After AAfter Action Report: Wheeler Peak W5N/SS-001

After AAfter Action Report: Wheeler Peak W5N/SS-001
Taos Ski valley is the trail head for numerous SOTA peak, including New Mexico’s High Point. There are two ways up, Bull of the Woods (7miles) and Williams Lake (4 miles) one way. There is no really easy way, both trailheads are at 10000 feet ish. We chose the Williams lake route. Wheeler is a popular peak, as such the trail is well marked and heavily. It is not unusual to see Texans in flip flops attempting the summit. The USFS was able to get some good trail work in this year and by SOTA standards is easy. That said, if you are not acclimated to high altitude this one will knock you down. The first two miles meander up the Hondo Canyon bottom through fir and Spruce forest. USFS trail 62 trail reaches the top of a small pass, which is a old glacier moraine (pile of boulders). It overlooks Williams Lake Circ. The Trail to the summit USFS 67 is marked by a post and is a well beaten path. The first half mile is below the tree line. There it breaks out and starts to zigzag up the mountain. There are long patches of rockslide and scree that make footing difficult. There is no real vertical exposure… Just steep. The is no water to speak of so plan on ditching a few liters near the tree line for the trip back down. You are exposed to the elements on this part of the trail. There is no place to hide from the wind, lightning or avalanches. USFS trail 67 meets USFS trail 90 just a few hundred meters from the summit. The hike down the ridge line was a bit tedious but not dangerous. The summit itself has a large rock cairn and a post in the middle, which is actually visible from the ski valley with good binoculars.
We were in the middle of a howling windstorm, in fact the entire southern Rockies were under a high wind alert. On the beaufort scale it was hurricane force or about 70ish miles an hour. There was some nagging fear that we could get blown off. Randy K5RHD had managed to tie his crappie pole to the post that was in the top of the cairn and string his trail friendly antenna down wind. He summited about a hour ahead of me. WB5USB wisely turned back when he showed signs of altitude sickness. That said Randy compiled his QSOs despite a G3 magnetic storm and wind threating to blow his KX3 to Kansas. I followed on and worked CW with my Mountain Toper attached to the trail friendly endfedz.

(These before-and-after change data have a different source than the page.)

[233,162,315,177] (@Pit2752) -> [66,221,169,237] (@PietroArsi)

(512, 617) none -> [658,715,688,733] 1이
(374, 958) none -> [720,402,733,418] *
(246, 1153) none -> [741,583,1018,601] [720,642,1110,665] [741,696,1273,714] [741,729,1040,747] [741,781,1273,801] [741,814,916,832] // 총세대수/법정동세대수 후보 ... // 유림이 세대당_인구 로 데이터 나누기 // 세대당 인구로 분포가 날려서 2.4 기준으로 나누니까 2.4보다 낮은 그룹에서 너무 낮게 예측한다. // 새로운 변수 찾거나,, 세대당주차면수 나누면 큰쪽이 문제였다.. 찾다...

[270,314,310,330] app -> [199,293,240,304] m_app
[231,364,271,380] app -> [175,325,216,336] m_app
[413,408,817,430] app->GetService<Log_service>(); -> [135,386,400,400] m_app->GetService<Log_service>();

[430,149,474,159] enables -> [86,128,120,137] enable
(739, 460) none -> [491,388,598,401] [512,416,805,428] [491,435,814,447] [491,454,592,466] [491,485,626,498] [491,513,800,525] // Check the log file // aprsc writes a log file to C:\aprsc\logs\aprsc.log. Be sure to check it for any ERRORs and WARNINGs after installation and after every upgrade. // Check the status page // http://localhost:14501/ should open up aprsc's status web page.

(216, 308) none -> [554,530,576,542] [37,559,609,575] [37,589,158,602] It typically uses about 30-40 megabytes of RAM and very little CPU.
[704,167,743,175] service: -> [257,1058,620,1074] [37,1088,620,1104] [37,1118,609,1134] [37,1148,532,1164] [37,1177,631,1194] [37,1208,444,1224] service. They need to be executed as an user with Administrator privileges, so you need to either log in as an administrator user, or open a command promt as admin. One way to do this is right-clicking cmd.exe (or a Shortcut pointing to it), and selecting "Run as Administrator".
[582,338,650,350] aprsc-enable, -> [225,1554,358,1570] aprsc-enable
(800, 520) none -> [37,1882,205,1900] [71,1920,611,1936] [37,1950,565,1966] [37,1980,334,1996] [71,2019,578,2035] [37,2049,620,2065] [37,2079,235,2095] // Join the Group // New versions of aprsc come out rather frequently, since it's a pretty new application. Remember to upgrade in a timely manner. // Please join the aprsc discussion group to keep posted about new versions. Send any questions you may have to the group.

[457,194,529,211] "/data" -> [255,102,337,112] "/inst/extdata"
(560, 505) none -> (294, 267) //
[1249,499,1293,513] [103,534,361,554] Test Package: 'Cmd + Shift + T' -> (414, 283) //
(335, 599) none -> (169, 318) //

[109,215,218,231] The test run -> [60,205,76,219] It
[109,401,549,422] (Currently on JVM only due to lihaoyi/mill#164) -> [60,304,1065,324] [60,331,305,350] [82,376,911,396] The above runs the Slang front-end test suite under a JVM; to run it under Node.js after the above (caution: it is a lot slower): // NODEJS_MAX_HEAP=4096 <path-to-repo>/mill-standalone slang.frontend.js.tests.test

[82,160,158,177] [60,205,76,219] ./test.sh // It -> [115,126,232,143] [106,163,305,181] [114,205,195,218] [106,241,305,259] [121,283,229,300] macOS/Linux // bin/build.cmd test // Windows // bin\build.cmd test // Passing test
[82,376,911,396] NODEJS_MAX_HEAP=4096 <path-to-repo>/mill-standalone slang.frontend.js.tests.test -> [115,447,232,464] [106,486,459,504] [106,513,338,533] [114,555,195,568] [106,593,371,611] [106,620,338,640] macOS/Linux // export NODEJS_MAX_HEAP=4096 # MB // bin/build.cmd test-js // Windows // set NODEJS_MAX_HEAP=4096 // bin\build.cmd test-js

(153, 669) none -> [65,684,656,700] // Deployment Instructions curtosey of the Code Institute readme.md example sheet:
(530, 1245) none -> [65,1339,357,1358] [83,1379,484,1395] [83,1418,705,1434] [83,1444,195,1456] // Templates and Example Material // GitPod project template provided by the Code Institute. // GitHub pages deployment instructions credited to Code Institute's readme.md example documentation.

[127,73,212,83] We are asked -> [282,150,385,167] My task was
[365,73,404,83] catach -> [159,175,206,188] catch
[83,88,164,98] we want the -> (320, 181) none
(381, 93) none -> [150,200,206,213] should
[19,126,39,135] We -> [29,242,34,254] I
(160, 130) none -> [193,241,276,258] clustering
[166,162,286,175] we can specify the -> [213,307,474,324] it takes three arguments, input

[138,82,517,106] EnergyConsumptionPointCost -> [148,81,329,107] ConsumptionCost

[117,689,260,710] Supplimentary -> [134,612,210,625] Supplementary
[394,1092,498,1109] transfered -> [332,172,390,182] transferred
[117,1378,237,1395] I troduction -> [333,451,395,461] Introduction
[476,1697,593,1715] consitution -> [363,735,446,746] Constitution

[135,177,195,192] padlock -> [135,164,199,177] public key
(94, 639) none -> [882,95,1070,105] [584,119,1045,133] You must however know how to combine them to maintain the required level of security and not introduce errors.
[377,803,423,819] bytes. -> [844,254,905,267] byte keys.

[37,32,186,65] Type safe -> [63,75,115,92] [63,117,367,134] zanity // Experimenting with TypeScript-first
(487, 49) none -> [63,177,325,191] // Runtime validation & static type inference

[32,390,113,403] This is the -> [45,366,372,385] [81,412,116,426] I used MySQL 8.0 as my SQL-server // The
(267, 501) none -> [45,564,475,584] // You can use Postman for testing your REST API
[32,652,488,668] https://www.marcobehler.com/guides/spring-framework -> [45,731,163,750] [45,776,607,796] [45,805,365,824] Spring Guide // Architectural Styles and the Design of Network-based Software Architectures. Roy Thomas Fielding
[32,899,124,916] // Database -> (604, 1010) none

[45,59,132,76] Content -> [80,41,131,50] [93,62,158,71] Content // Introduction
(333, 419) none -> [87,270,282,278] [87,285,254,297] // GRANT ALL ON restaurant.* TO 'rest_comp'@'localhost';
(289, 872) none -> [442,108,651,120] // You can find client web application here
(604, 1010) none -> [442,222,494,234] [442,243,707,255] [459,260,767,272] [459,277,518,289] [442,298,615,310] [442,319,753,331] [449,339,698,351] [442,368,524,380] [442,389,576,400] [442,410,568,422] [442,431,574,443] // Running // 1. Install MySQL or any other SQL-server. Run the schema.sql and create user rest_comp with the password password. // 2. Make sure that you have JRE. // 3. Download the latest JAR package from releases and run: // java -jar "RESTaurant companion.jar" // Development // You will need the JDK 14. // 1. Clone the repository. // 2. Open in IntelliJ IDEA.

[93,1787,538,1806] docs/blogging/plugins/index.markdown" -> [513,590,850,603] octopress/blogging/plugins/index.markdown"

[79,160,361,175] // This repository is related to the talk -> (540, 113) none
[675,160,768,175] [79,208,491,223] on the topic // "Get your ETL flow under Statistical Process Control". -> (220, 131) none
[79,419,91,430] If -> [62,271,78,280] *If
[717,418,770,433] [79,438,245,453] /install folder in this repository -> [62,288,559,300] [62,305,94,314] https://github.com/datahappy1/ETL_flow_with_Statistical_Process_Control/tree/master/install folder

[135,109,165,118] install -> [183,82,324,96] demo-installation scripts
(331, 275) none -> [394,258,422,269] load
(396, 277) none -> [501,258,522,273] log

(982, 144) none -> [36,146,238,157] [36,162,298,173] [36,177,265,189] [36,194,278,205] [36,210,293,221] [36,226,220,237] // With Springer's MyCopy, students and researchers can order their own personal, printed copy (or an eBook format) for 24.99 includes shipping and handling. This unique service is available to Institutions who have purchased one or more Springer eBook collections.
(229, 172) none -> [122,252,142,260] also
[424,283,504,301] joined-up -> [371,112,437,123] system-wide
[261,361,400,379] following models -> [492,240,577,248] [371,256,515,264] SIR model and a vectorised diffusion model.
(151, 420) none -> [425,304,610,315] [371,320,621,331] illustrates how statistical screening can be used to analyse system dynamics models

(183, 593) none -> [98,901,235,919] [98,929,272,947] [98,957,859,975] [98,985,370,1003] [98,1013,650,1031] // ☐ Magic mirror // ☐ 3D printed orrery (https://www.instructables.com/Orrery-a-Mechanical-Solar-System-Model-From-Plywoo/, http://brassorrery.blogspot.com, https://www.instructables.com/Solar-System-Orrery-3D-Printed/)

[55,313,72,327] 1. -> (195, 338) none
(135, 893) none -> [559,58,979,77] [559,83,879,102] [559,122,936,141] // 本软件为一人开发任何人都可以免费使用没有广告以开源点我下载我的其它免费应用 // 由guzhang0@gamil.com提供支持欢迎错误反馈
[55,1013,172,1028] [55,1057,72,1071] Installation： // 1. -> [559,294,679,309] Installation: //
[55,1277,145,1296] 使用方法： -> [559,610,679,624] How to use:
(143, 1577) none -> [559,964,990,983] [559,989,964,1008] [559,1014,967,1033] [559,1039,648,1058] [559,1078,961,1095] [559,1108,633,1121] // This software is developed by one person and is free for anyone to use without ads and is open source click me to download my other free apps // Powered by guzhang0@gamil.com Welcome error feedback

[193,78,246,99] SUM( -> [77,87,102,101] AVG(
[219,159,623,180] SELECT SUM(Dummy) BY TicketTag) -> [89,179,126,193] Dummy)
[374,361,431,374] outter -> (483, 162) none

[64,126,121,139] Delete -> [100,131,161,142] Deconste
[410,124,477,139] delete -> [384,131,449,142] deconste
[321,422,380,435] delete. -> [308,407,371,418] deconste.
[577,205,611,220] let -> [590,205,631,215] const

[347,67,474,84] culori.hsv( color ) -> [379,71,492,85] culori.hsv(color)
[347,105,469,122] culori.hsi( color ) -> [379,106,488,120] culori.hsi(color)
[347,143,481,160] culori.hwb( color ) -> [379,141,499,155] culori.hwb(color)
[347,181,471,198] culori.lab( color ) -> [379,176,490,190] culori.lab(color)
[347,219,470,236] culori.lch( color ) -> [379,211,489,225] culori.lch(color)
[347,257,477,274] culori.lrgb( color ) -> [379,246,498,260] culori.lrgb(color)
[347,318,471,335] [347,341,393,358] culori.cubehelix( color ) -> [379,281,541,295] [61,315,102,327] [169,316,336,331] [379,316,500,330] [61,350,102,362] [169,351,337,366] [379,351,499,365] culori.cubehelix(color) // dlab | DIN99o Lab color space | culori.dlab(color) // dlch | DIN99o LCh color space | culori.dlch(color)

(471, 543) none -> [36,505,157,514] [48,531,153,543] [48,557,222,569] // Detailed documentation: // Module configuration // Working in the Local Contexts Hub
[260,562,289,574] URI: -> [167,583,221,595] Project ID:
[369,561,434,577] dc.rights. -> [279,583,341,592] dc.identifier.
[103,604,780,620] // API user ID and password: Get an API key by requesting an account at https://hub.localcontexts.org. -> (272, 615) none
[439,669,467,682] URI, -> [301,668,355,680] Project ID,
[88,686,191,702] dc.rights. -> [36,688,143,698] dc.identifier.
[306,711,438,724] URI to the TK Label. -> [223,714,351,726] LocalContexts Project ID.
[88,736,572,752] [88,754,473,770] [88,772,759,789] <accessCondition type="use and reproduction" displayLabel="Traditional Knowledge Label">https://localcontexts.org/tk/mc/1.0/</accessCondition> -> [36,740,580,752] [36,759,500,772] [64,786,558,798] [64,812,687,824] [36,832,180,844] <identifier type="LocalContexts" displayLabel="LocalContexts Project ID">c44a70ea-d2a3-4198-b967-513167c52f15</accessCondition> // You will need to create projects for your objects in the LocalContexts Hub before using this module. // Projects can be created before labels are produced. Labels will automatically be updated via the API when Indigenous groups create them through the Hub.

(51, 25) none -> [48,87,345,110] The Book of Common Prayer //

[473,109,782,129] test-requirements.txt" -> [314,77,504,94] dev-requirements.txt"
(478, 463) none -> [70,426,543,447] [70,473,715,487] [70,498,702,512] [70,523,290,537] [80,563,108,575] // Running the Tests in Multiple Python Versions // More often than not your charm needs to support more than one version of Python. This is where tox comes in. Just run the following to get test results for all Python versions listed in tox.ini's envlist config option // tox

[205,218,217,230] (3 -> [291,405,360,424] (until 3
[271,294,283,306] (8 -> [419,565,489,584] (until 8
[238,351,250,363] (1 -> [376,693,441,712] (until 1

CW was very difficult, and my keying was erratic due to the cold. I was ungloved to work the key. Completed 6 contacts including one VHF. Our VHF was into Albuquerque nearly 130 miles to the south. There must be a window through the mountains, or perhaps a bit of propagation.
We did not finish until about 1600 local. This was bad. Randy was cold, and I was not feeling well. There was a real urgency to get off the exposed ridge and face before sunset. Going down is always more dangerous. Every so slowly we picked our way down through the boulder fields We reached the Teeline just as the Sun Slid behind Kachiana Peak. We reached FS62 and the valley just at dark. Fortunately I had a headlamp and we shared the circle of light all the way down. We even bumped into a Family of 6 on their way up to Williams Lake to see the moon rise. We saw a bit of wild life, Deer, Grouse, Bald Eagles and Marmot. We reached the Trail Head totally trashed at 8pm.
Lessons learned.

  1. The evening before carbo load with non-spicy food.
  2. Consider acclimating for two days before the attempt.
  3. Base layers and hard shell parkas work well. Cotton and Denim will kill you.
  4. Consider a sturdy vertical antenna for work in high wind.
  5. APRS was handy for family to watch us, consider a SPOT tracker for safety reasons
  6. Ditching heavy survival gear, bivy and stove half way up was a gamble. Summer it is not needed.
  7. Training for the high mountains is a must.
  8. Have a go, no go point and turnaround time, establish leader in large group, establish consensus in small group before you climb. Stick to the rule. Randy and I both agreed to finish the activation knowing full well we had passed a safety return point.
  9. We had plenty of water and water discipline. A drink at every stop. Backup water cached along the trail.
  10. Invent a hand muff for working paddle in cold weather, better yet key with chattering teeth.
    This was a well-traveled mountain and a perfect choice to make Mountain Goat. We will do it again, although in warmer weather pre or post Monsoon. I might well use it to train for Mount Rainer.